The conversation between Macbeth and Banquo in Act 2, Scene 1 of Shakespeare's Macbeth is marvelous in its subtlety. The two men are talking about something and pretending they are not really talking about it. Macbeth begins this heavily guarded conversation by saying, "I think not of them" (i.e., the Weird Sisters),
Yet, when we can entreat an hour to serve,
We would spend it in some words upon that business,
If you would grant the time.
There would never be a better time than right now. They are alone. It is late at night. Both are wide awake. But Banquo does not ask, "What do you have in mind?" or anything like that. Very characteristically prudent and self-contained, he says:
At your kindest leisure.
If Macbeth wants to talk about the Weird Sisters, he obviously wants to talk about their predictions that he will become king and that Banquo will sire a whole line of kings. Macbeth makes it pretty clear that he wants to talk about the two of them cooperating in a coup against Duncan when he says:
If you should cleave to my consent, when 'tis,
It shall make honor for you.
They are still talking about having some talk at some future time, but the talk is already over when Banquo says:
So I lose none
In seeking to augment it, but still keep
My bosom franchised and allegiance clear,
I shall be counseled.
Which is the same as saying, "I know what you have in mind, and I want no part of it."

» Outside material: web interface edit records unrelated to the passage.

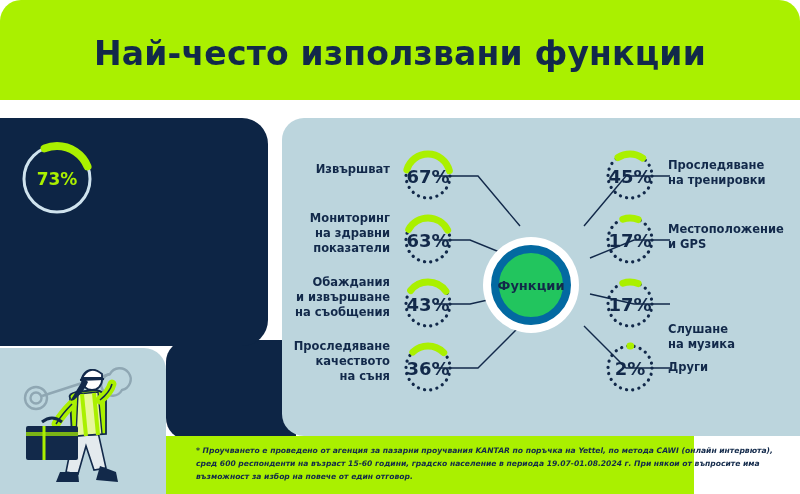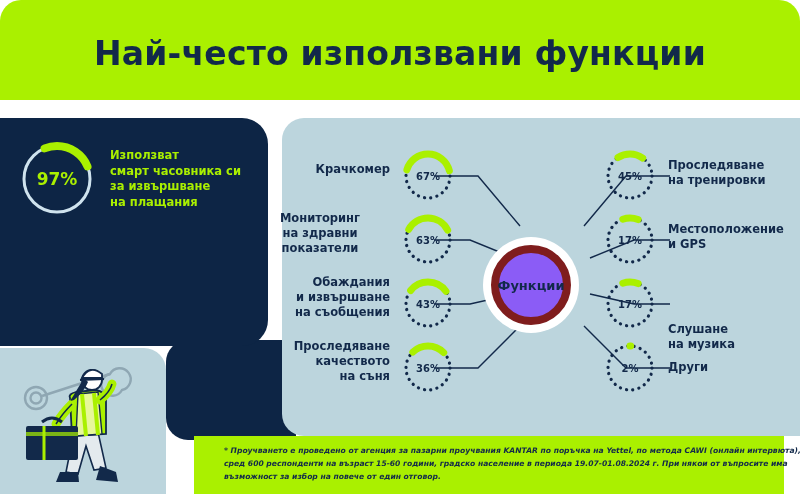"Използват" div.stat-text { html: <div>Използват смарт часовника си за извършване на плащания</div> -> none }
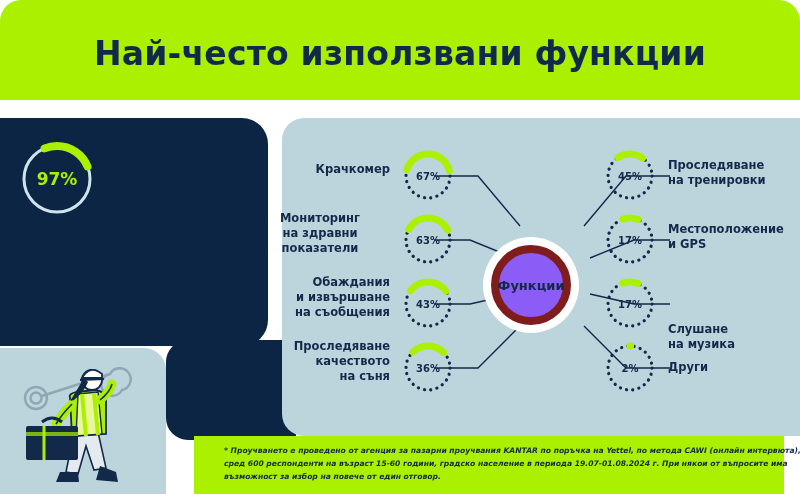"97%" div.pct { text: 97% -> 73% }
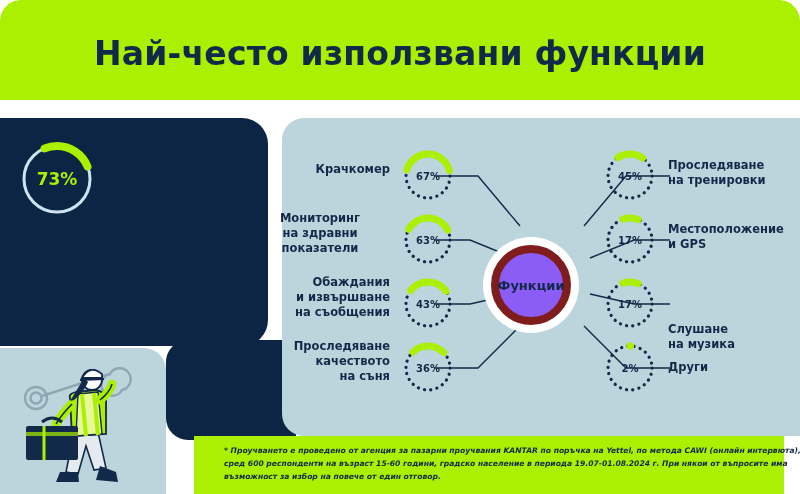"Крачкомер" div.node-label { text: Крачкомер -> Извършват }
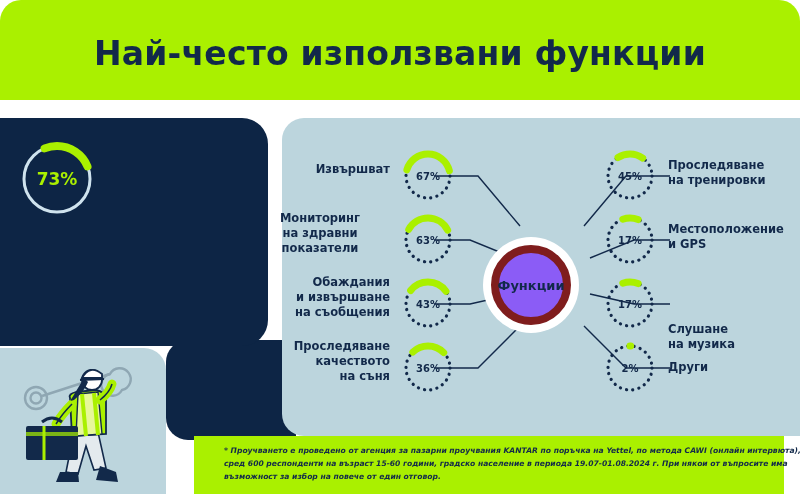"67%" .node .pct { font-size: 10px -> 18px }
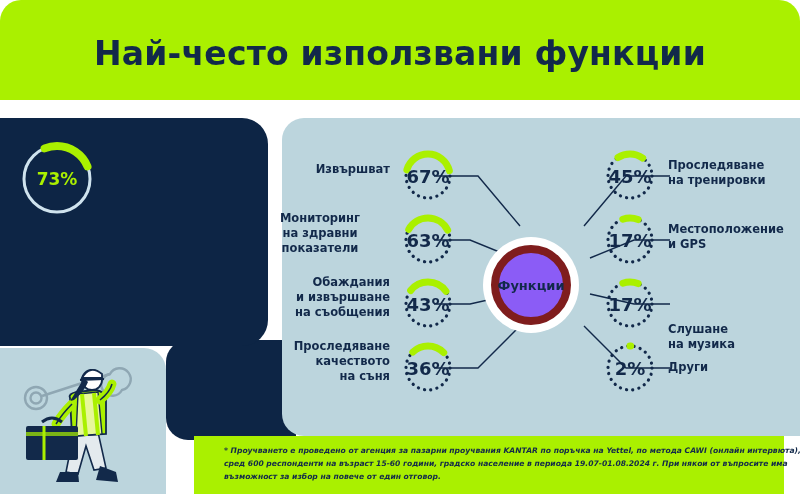"Мониторинг" div.node-label { text-align: center -> none }
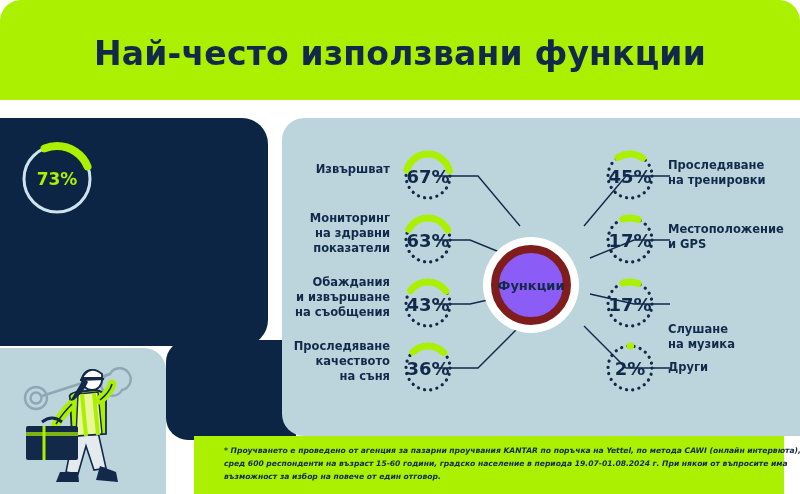"Функции" .hub-ring { background: #8b5cf6 -> #22c55e; border: 8px solid #7f1d1d -> 8px solid #0369a1 }
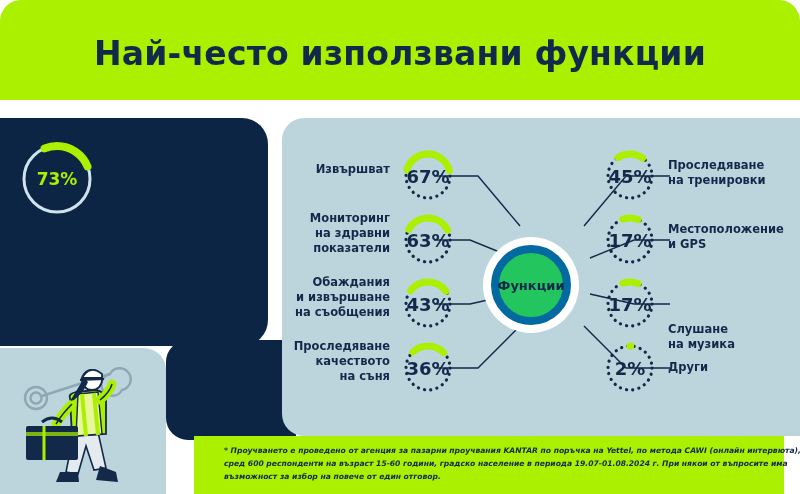"* Проучването е проведено от" .footnote { margin-left: 28px -> none; width: 590px -> 528px }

Macbeth dismisses Banquo along with the proposal he has in mind with the ominous words:
Good repose the while.
This could be taken as a threat as well as a way of saying, in effect, "Forget it! I can get along without you." There will be no future conversation about what they have pointedly not been talking about.
Something strikingly and amusingly similar takes place in David Mamet's wonderful contemporary play Glengarry Glen Ross. Dave Moss is sounding George Aaronow out about staging a fake robbery at the real estate office, stealing the Glengarry Glen Ross leads, and selling them to a competitor named Graff.
Yes. I mean are you actually talking about this, or are we just . . .
No, we're just . . .
We're just "talking" about it.
We're just speaking about it.
As an idea.
As an idea.
We're not actually talking about it.
Talking about it as a . . .
As a robbery.
As a "robbery"?! No.
It has been suggested that Macbeth probably wanted Banquo's help because he would have liked to kill Duncan's two sons that same night. When Madbeth is forced to act alone, he is unable to dispose of Malcolm and Donalbain because he loses his nerve and imagines he hears a voice cry:
"Sleep no more!
Macbeth does murder sleep"
. . . . . . . . . . . . . . . . . . . . . . . . . . . . . . . . . . . .
"Glamis hath murdered sleep, and therefore Cawdor
Shall sleep no more. Macbeth shall sleep no more."